### [Your objective]
Repeat the records exactly, minus the pictures.

### [Input material]
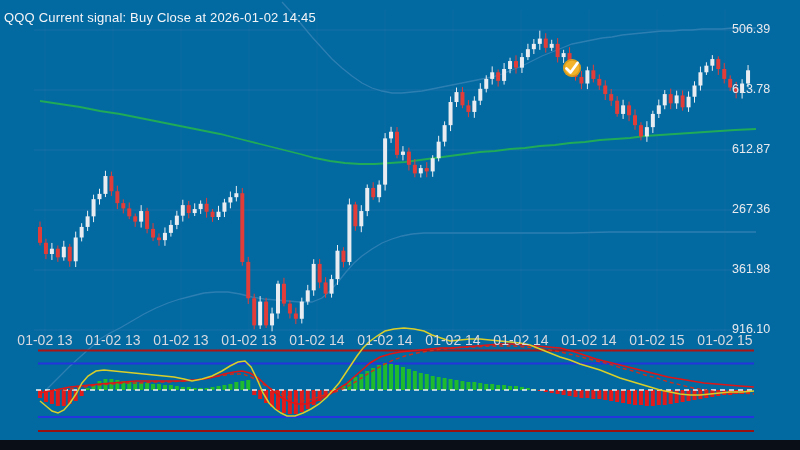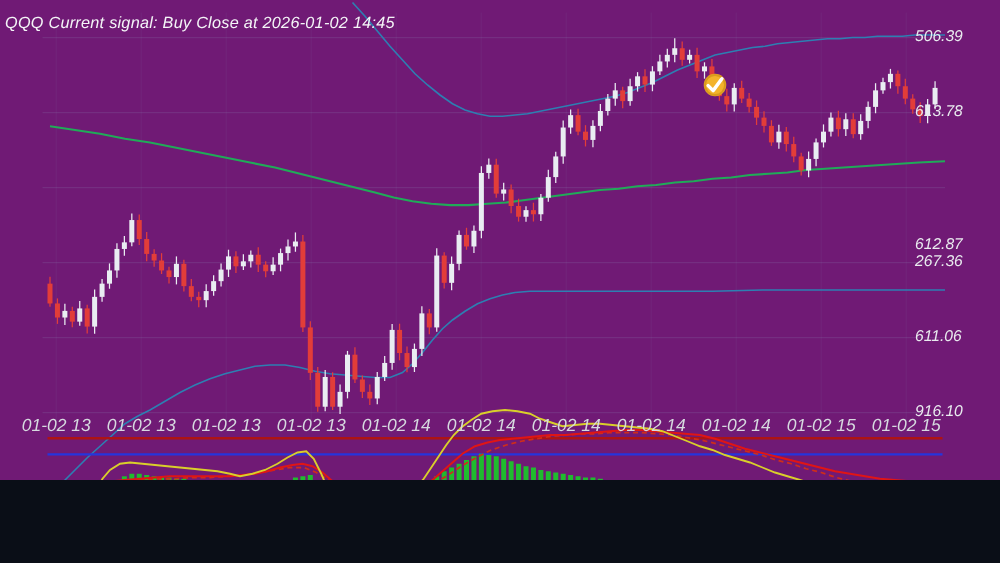--- a/index.html
+++ b/index.html
@@ -3,8 +3,8 @@
 <meta charset="utf-8">
 <style>
   html,body{margin:0;padding:0;background:#0a0e17;}
-  #app{position:relative;width:800px;height:384px;background:#701a75;overflow:hidden;
-       font-family:"Liberation Sans",sans-serif;font-style:italic;}
+  #app{position:relative;width:800px;height:440px;background:#0369a1;overflow:hidden;
+       font-family:"Liberation Sans",sans-serif;}
   #chart-svg{position:absolute;left:0;top:0;}
   #title{position:absolute;left:4px;top:10px;font-size:13px;color:#f4f5f7;
          letter-spacing:.2px;white-space:nowrap;z-index:5;}

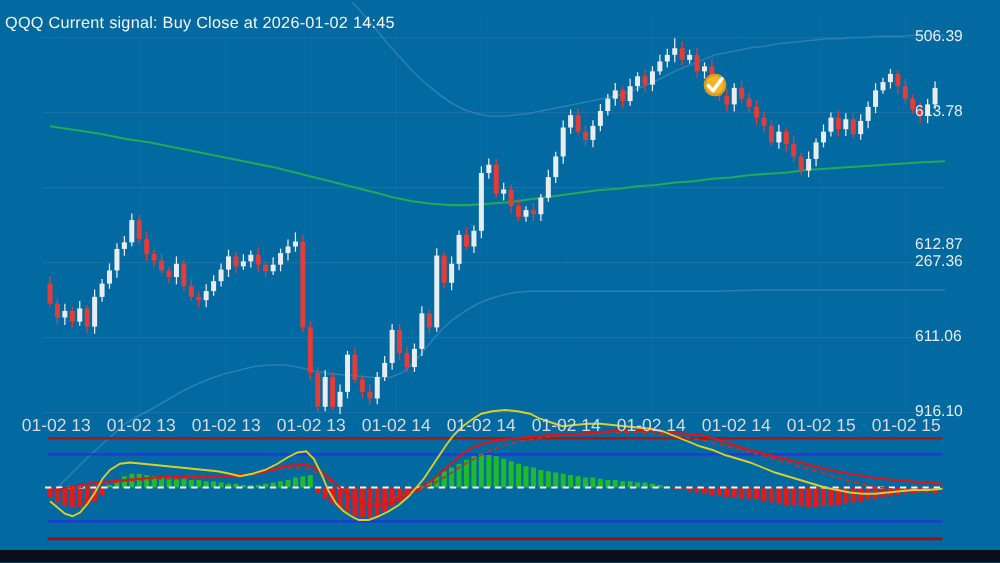--- a/index.html
+++ b/index.html
@@ -439,7 +439,7 @@
   <div id="labels-layer">
       <div class="ylab" style="left: 732px; top: 22px;">506.39</div>
       <div class="ylab" style="left: 732px; top: 82px;">613.78</div>
-      <div class="ylab" style="left: 732px; top: 142px; margin-top: 46px;">612.87</div>
+      <div class="ylab" style="left: 732px; top: 142px;">612.87</div>
       <div class="ylab" style="left: 732px; top: 202px;">267.36</div>
       <div class="ylab" style="left: 732px; top: 262px;">611.06</div>
       <div class="ylab" style="left: 732px; top: 322px;">916.10</div>

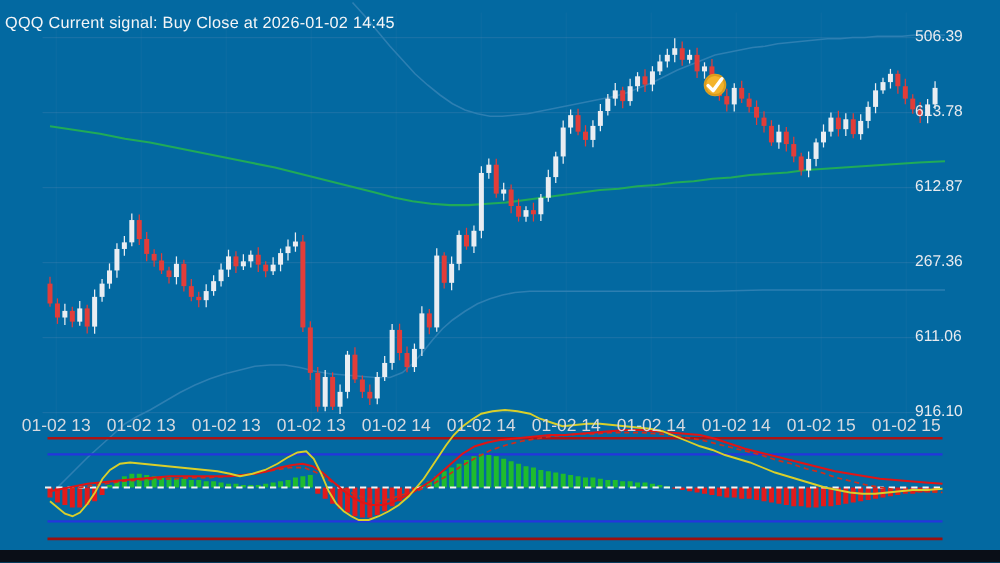--- a/index.html
+++ b/index.html
@@ -441,7 +441,7 @@
       <div class="ylab" style="left: 732px; top: 82px;">613.78</div>
       <div class="ylab" style="left: 732px; top: 142px;">612.87</div>
       <div class="ylab" style="left: 732px; top: 202px;">267.36</div>
-      <div class="ylab" style="left: 732px; top: 262px;">611.06</div>
+      <div class="ylab" style="left: 732px; top: 262px;">361.98</div>
       <div class="ylab" style="left: 732px; top: 322px;">916.10</div>
       <div class="xlab" style="left: 45px; top: 332px;">01-02 13</div>
       <div class="xlab" style="left: 113px; top: 332px;">01-02 13</div>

### [Answer to this problem]
--- a/index.html
+++ b/index.html
@@ -3,8 +3,8 @@
 <meta charset="utf-8">
 <style>
   html,body{margin:0;padding:0;background:#0a0e17;}
-  #app{position:relative;width:800px;height:384px;background:#701a75;overflow:hidden;
-       font-family:"Liberation Sans",sans-serif;font-style:italic;}
+  #app{position:relative;width:800px;height:440px;background:#0369a1;overflow:hidden;
+       font-family:"Liberation Sans",sans-serif;}
   #chart-svg{position:absolute;left:0;top:0;}
   #title{position:absolute;left:4px;top:10px;font-size:13px;color:#f4f5f7;
          letter-spacing:.2px;white-space:nowrap;z-index:5;}

--- a/index.html
+++ b/index.html
@@ -439,7 +439,7 @@
   <div id="labels-layer">
       <div class="ylab" style="left: 732px; top: 22px;">506.39</div>
       <div class="ylab" style="left: 732px; top: 82px;">613.78</div>
-      <div class="ylab" style="left: 732px; top: 142px; margin-top: 46px;">612.87</div>
+      <div class="ylab" style="left: 732px; top: 142px;">612.87</div>
       <div class="ylab" style="left: 732px; top: 202px;">267.36</div>
       <div class="ylab" style="left: 732px; top: 262px;">611.06</div>
       <div class="ylab" style="left: 732px; top: 322px;">916.10</div>

--- a/index.html
+++ b/index.html
@@ -441,7 +441,7 @@
       <div class="ylab" style="left: 732px; top: 82px;">613.78</div>
       <div class="ylab" style="left: 732px; top: 142px;">612.87</div>
       <div class="ylab" style="left: 732px; top: 202px;">267.36</div>
-      <div class="ylab" style="left: 732px; top: 262px;">611.06</div>
+      <div class="ylab" style="left: 732px; top: 262px;">361.98</div>
       <div class="ylab" style="left: 732px; top: 322px;">916.10</div>
       <div class="xlab" style="left: 45px; top: 332px;">01-02 13</div>
       <div class="xlab" style="left: 113px; top: 332px;">01-02 13</div>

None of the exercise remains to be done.